T.Ta.C.’nin 16 Şubat 1925 tarihinde kurulduğunu düşündüğümüzde, 22 Nisan’da TBMM’nde oturum yapılması ve ardından 10 Mayıs 1925 tarihinde Alman Junkers Flugzeugwerk A.G. ile TC. Milli Savunma Bakanlığı arasında uçak fabrikası kurulması ile ilgili ön anlaşma sağlanması, yukarıdaki tezimi güçlendirmektedir.
Nihayet 22 Mayıs 1925 tarihinde Türkiye’de kurulacak uçak fabrikası için Türkiye adına Dışişleri Bakanı Dr. Tevfik Rüştü (Aras), Junkers adına Hans Sachsenberg bir araya gelerek fabrika ve üretimi düşünülen tayyareler ile teçhizatla ilgili ayrıntıları görüşürler.

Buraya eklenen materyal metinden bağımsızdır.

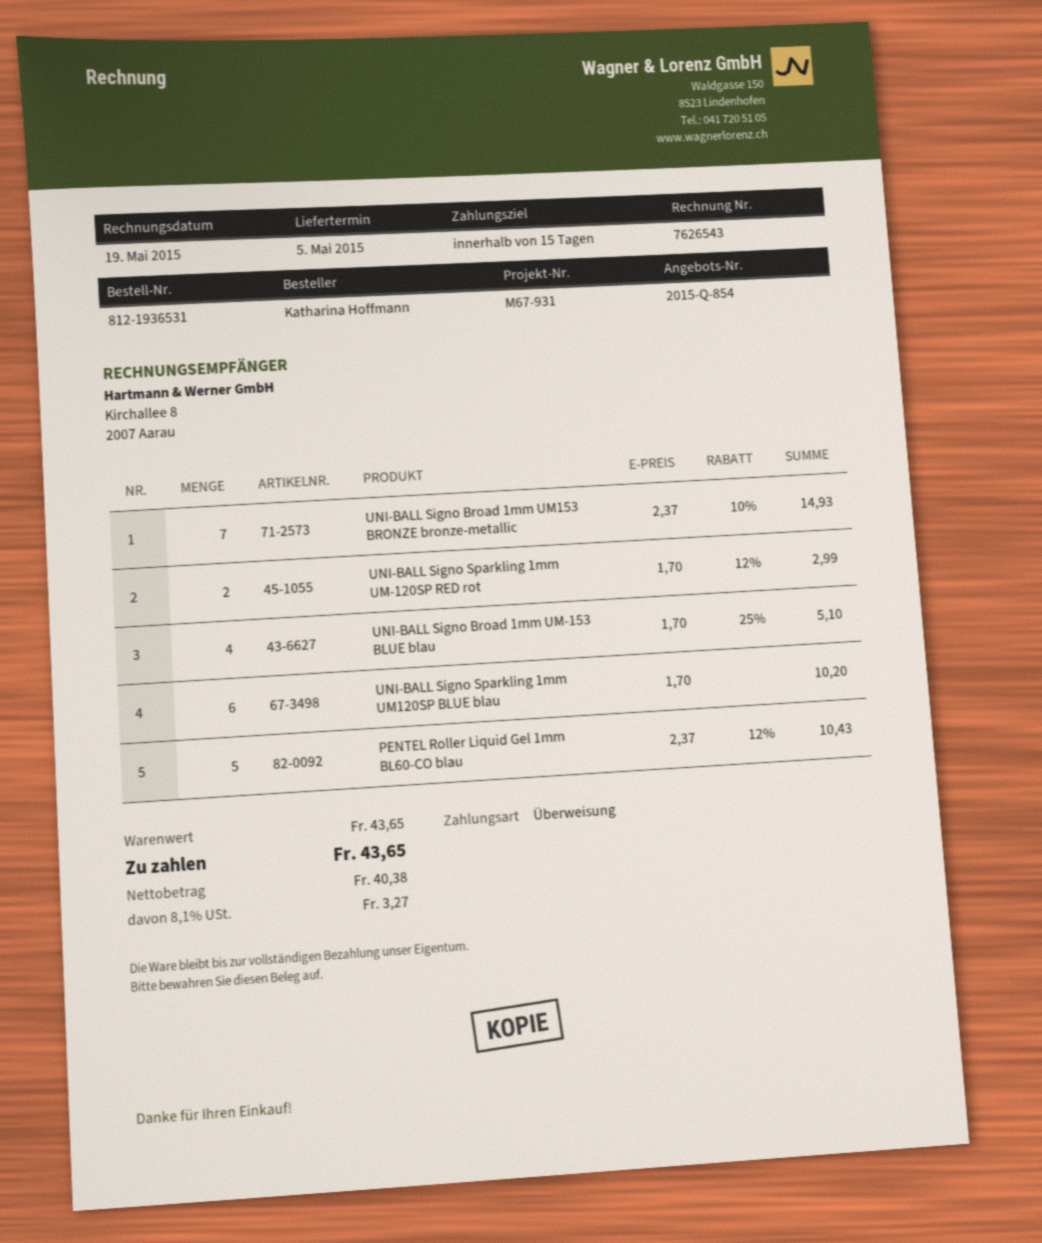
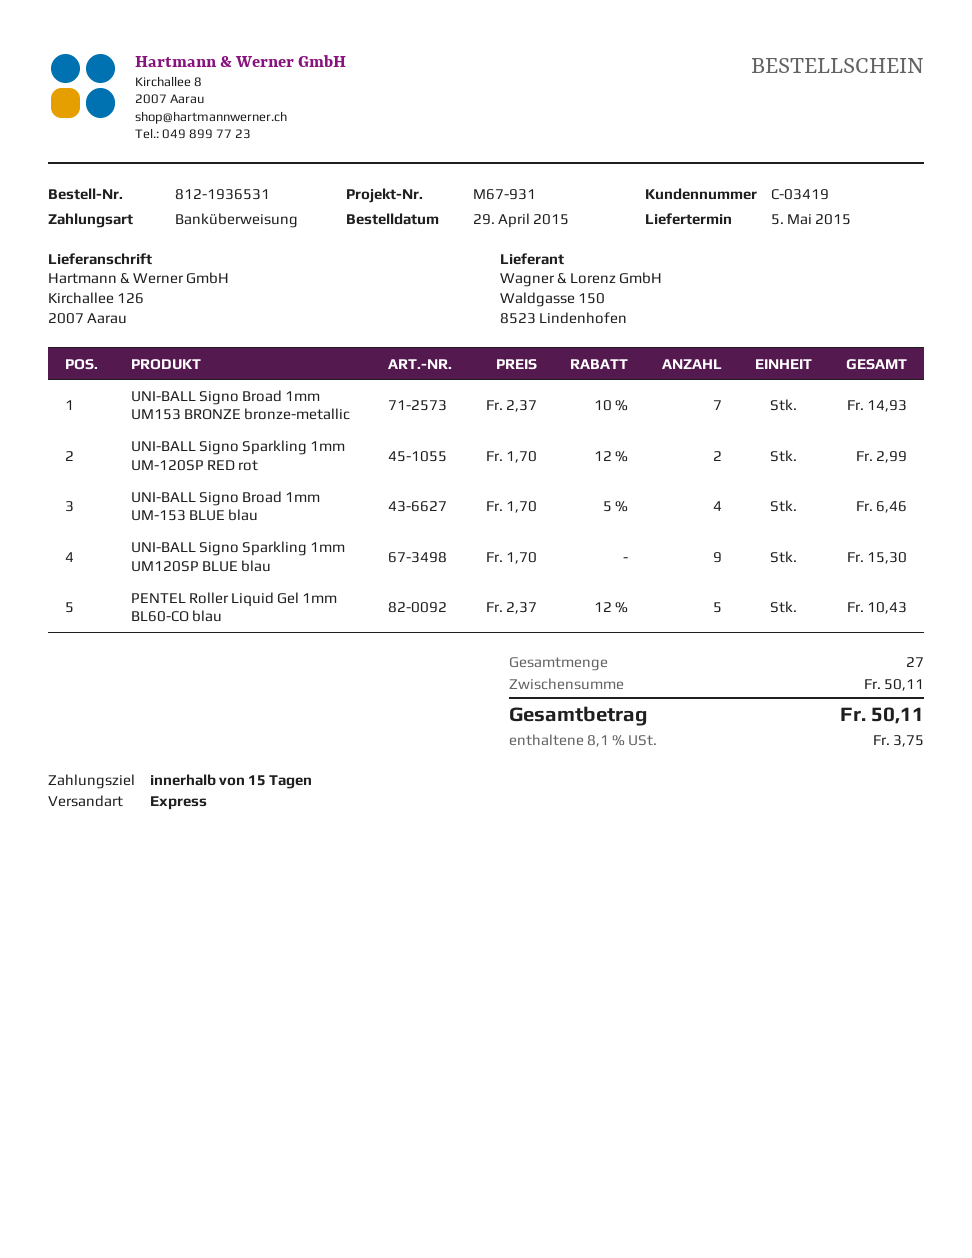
UNI-BALL Signo Broad 1mm UM-153 BLUE blau: 4 x 1.70 - 25% = 5.10 -> 4 x 1.70 - 5% = 6.46
UNI-BALL Signo Sparkling 1mm UM120SP BLUE blau: 6 x 1.70 = 10.20 -> 9 x 1.70 = 15.30
subtotal: 43.65 -> 50.11
tax: 8.1% = 3.27 -> 8.1% = 3.75
total: 43.65 -> 50.11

Bu görüşmeden sonra 7 Ağustos 1925 tarihinde Junkers yetkilileri Ankara’ya gelirler. 12 Ağustos’ta ise 847 No.lu JU-G-24 uçağı ile Junkers’in fabrika ekspertizleri (bilirkişiler) Ankara’ya gelirler.
ALMAN JUNKERS FİRMASI İLE ANLAŞMA YAPILMASI
15 Ağustos 1925 tarihli Bakanlar Kurulu Kararnamesi;
“Türkiye Cumhuriyeti Başvekâlet
Kalem-i Mahsus Müdüriyeti
Aded: 2347
KARARNAME:
Hükümetle müştereken bir Türk anonim şirketi tesisi ve Müdafaa-i Milliye Vekâleti’nin idare edeceği mahalde bir tayyare ve tayyare motoru fabrikası inşa etmek üzere Junkers şirketi ile bir mukavele akti tasavvur edilerek icra edilen müteaddit müzakerât neticesinde tanzim kılınan mukaveletnâme ve teferruatı Heyet-i Vekile’de kabul ve imza için Maliye Vekili Hasan Beyefendi’ye mezuniyet itası ve mezkûr mukaveletnâme mucibince Junkers şirketi ile müştereken bir Türk Anonim şirketi tesis ve nizamnamesinin bi-tanzim Heyet-i Vekile’ye arzı hususunda Ticaret Vekâleti’nin memur edilmesi İcra Vekilleri Heyeti’nin 15 Ağustos 341 (1925) tarihli içtimaında tasvip ve kabul olunmuştur.
15 Ağustos 341
Türkiye Reis-i Cumhuru
İmza:
Gazi Mustafa Kemal
Başvekil: İsmet/ Adliye Vekili: Mahmut Esat /Müdafaa-i Milliye Vekili: Recep /
Bahriye Vekili: İhsan / Dâhiliye Vekili: M. Cemil / Hariciye Vekili: Dr. Tevfik Rüştü /
Maliye Vekili: Hasan / Maarif Vekili: Hamdullah Suphi / Nafia Vekili: Süleyman Sırrı /
Ziraat Vekili: Ali Cenani / Ticaret Vekili: Ali Cenani/ Sıhhıye ve Muavenet-i İçtimaiye Vekili: Dr. Refik.”
MSB İLE JUNKERS ARASINDAKİ ANLAŞMA ONAYLANIR (7 EYLÜL 1925)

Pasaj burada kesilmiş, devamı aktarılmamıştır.